Open Access

IgG4-related sialadenitis: IgG4 is helpful, but biopsies are still crucial

Arthritis Research & Therapy201517:368

https://doi.org/10.1186/s13075-015-0888-7

Published: 18 December 2015

Abstract

IgG4-related disease is rare, but a frequent differential diagnosis for malignant and for autoimmune diseases. Li and colleagues report the largest cohort of patients with IgG4-related sialadenitis. The observations reveal that the most important diagnostic step is obtaining biopsies. In addition, the IgG4 serum concentration may be a biomarker for the disease progression.

In the article by W. Li and colleagues [1] a large cohort of patients with IgG4-related sialadenitis, which is a frequent manifestation of IgG4-related disease (IgG4-RD), is described. IgG4-RD was discovered in 2001, when an association of type I autoimmune pancreatitis with an elevation of serum IgG4 was published [2]. Subsequently, further disorders sharing this association were characterized and in 2010 the concept of an IgG4-RD was proposed for disorders sharing the features of lymphoplasmacytic tissue infiltration, predominantly of IgG4+ plasma cells, storiform fibrosis, and obliterative phlebitis [3]. Meanwhile, diagnostic criteria for IgG4-RD have been developed [4]. IgG4-RD now comprises a broad spectrum of clinical manifestations, including chronic sclerosing or IgG4-related sialadenitis and its variants Mikulicz disease (lacrimal, parotid, and submandibular gland enlargement) and Küttner’s tumor (isolated submandibular gland enlargement). Even though IgG4-RD including IgG4-related sialadenitis is rare, it is a frequent differential diagnosis for malignant diseases and for autoimmune diseases; in the case of IgG4-related sialadenitis in particular for Sjögren’s syndrome. However, there are still several open questions:
  1. 1.

    Is IgG4-RD an autoimmune disease or an allergic disease?

     
  2. 2.

    Are the IgG4 antibodies pathogenic, or just a marker for a strong T-helper type 2 polarization of IgG4-RD?

     
  3. 3.

    Is IgG4-RD a single disease entity at all, or a mixture of various diseases with a similar pathogenesis?

     

Within IgG4-RD, at least two major subgroups appear to be present: a subgroup with only head or neck involvement, which affects females and males equally; and a subgroup with either systemic involvement of many organs or of one organ outside the head and neck region, which affects mostly males (80 %) [5]. Both forms may coincide.

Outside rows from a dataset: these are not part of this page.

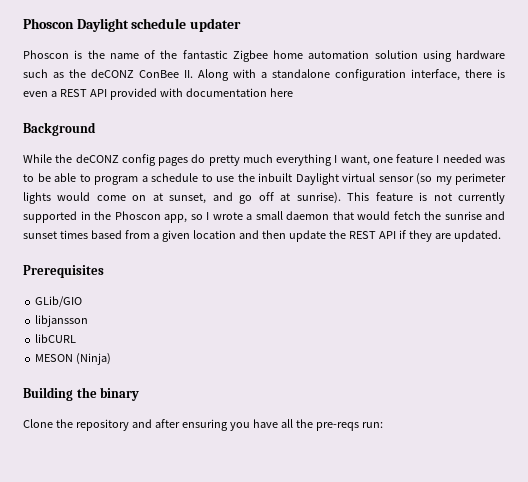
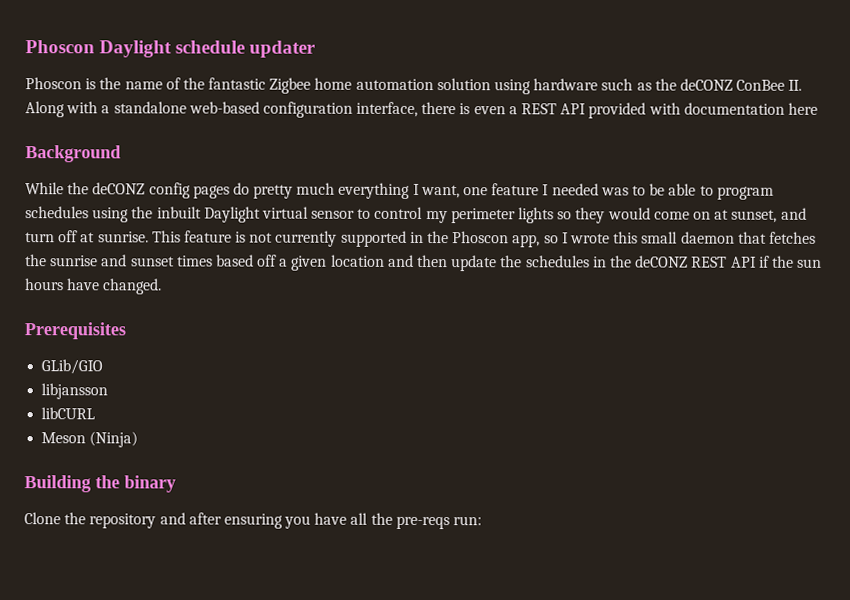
- Phoscon is the name of the fantastic Zigbee home automation solution using hardware such as the deCONZ ConBee II. Along with a standalone configuration interface, there is even a REST API provided with documentation here
+ Phoscon is the name of the fantastic Zigbee home automation solution using hardware such as the deCONZ ConBee II. Along with a standalone web-based configuration interface, there is even a REST API provided with documentation here
- While the deCONZ config pages do pretty much everything I want, one feature I needed was to be able to program a schedule to use the inbuilt Daylight virtual sensor (so my perimeter lights would come on at sunset, and go off at sunrise).
+ While the deCONZ config pages do pretty much everything I want, one feature I needed was to be able to program schedules using the inbuilt Daylight virtual sensor to control my perimeter lights so they would come on at sunset, and turn off at sunrise.
- This feature is not currently supported in the Phoscon app, so I wrote a small daemon that would fetch the sunrise and sunset times based from a given location and then update the REST API if they are updated.
+ This feature is not currently supported in the Phoscon app, so I wrote this small daemon that fetches the sunrise and sunset times based off a given location and then update the schedules in the deCONZ REST API if the sun hours have changed.
- MESON (Ninja)
+ Meson (Ninja)

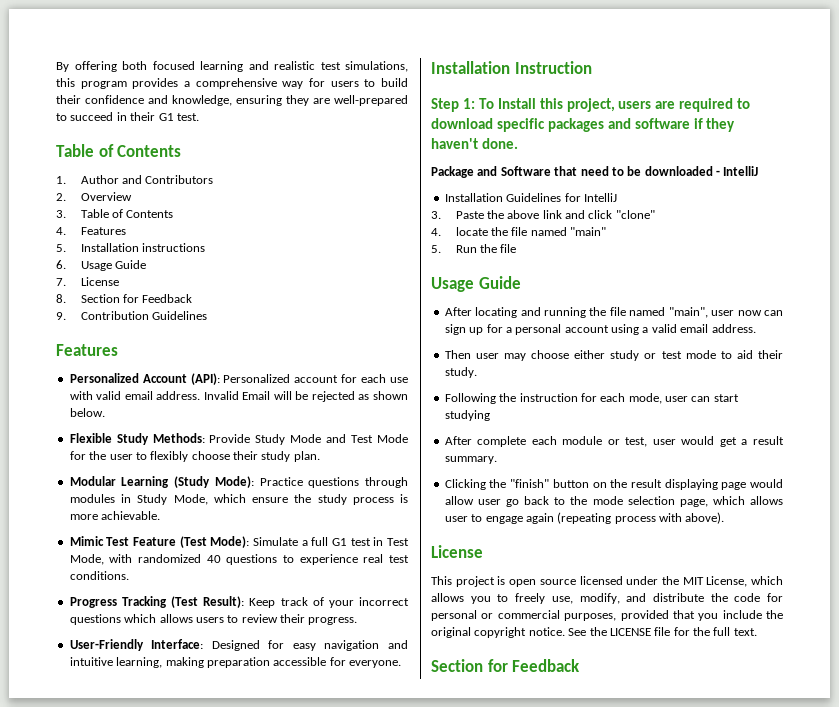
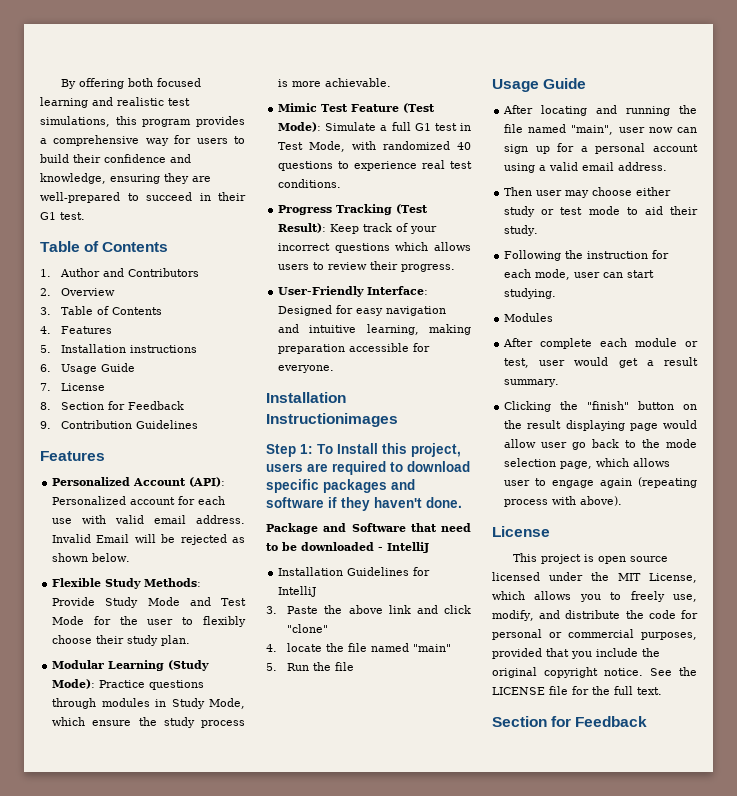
- Installation Instruction
+ Installation Instructionimages
- Following the instruction for each mode, user can start studying
+ Following the instruction for each mode, user can start studying.
+ Modules

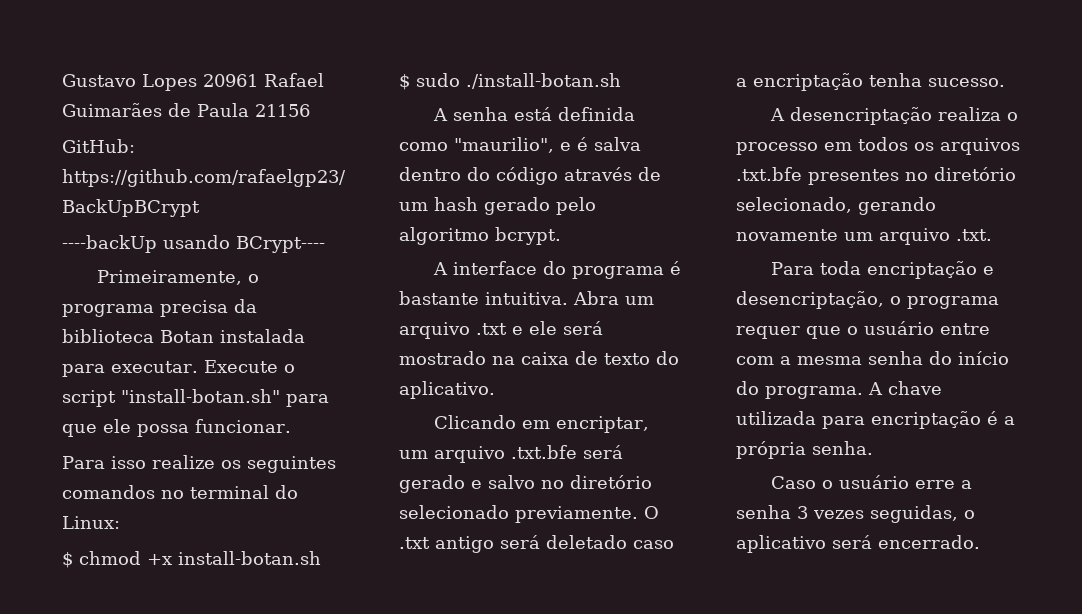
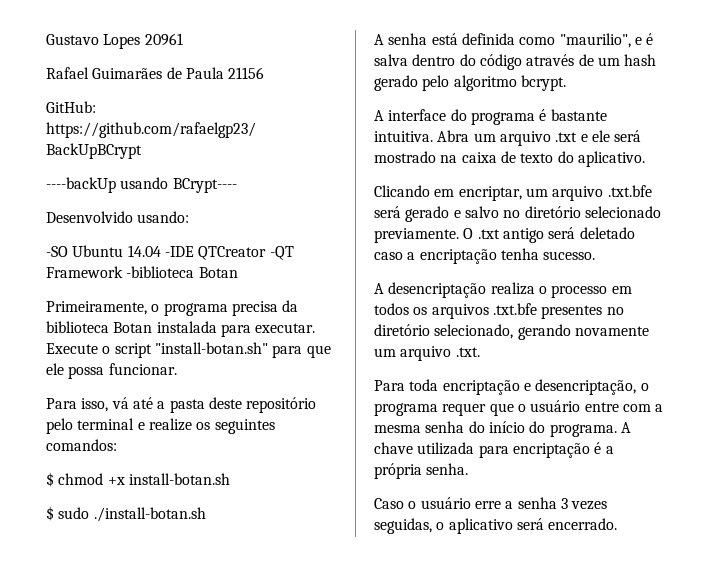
- Gustavo Lopes 20961 Rafael Guimarães de Paula 21156
+ Gustavo Lopes 20961
+ Rafael Guimarães de Paula 21156
+ Desenvolvido usando:
+ -SO Ubuntu 14.04 -IDE QTCreator -QT Framework -biblioteca Botan
- Para isso realize os seguintes comandos no terminal do Linux:
+ Para isso, vá até a pasta deste repositório pelo terminal e realize os seguintes comandos:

To answer these questions on IgG4-RD, an exact diagnosis and therefore optimization of the diagnostic procedures is crucial. We thank Li et al. [1] for their effort to compare the association of various clinical signs, laboratory parameters, computed tomography (CT) scans, and histopathology with IgG4-related sialadenitis, which has to be distinguished from other causes of glandular enlargement such as lymphoma or Sjögren’s syndrome.

A large number of patients with IgG4-related sialadenitis (n = 42) were carefully analyzed. Confirming earlier studies and different from patients with the systemic subgroup of IgG4-RD involving abdominal organs, females were more frequently involved than males. Concomitant autoimmune pancreatitis was observed in only 9 % of the patients, but the majority of the patients had a history of allergies. CT scans were more sensitive than the clinical examination in detection of enlarged salivary glands. In our opinion, ultrasound and magnetic resonance imaging (MRI) should be compared with CT scans in subsequent studies, since these techniques avoid radiation exposure, ultrasound would be easier to obtain, and MRI is currently the standard in assessing glandular structure.

Cervical lymphadenopathy was found in 71 % of the patients and should therefore raise the suspicion of IgG4-RD in patients with enlarged salivary glands.

In the laboratory workup, elevated IgG4 was the most important parameter and was found in 95 % of the patients. This frequency is surprisingly high in view of studies on other manifestations of IgG4-RD, in which only approximately 60 % of the patients had elevated IgG4. This suggests that either IgG4-related sialadenitis differs from other manifestations of IgG4-RD in terms of the production of IgG4, or that there may have been a selection bias. Elevated serum IgE and blood eosinophilia (in 79 % and in 20 % of the patients, respectively) are helpful parameters in raising the suspicion of IgG4-RD, but similar to elevated IgG4 do not differentiate from malignancies. The most important diagnostic procedure is therefore a biopsy, which should be taken from a major salivary gland, preferably from the submandibular glands. In immunohistochemistry not only the previously defined features of IgG4-RD such as obliterative phlebitis or storiform fibrosis were identified, but also eosinophilia, present in 47 % of the patients, was helpful. Most important, biopsies can distinguish IgG4-related sialadenitis from malignancies of the glands, confirm the diagnosis, and justify the subsequent prolonged corticosteroid therapy.

The findings of Li et al.’s study help to distinguish IgG4-related sialadenitis from Sjögren’s syndrome, which historically were considered to be related or even identical diseases. IgG4-related sialadenitis more often affects males and manifests as diffuse gland swelling rather than localized involvement of the parotid glands, the IgG4 is elevated, the presence of SS-A antibodies is rare, and histologically the plasma cells infiltrating the glands express IgG4 and the fibrosis is more pronounced as in Sjögren’s syndrome and storiform.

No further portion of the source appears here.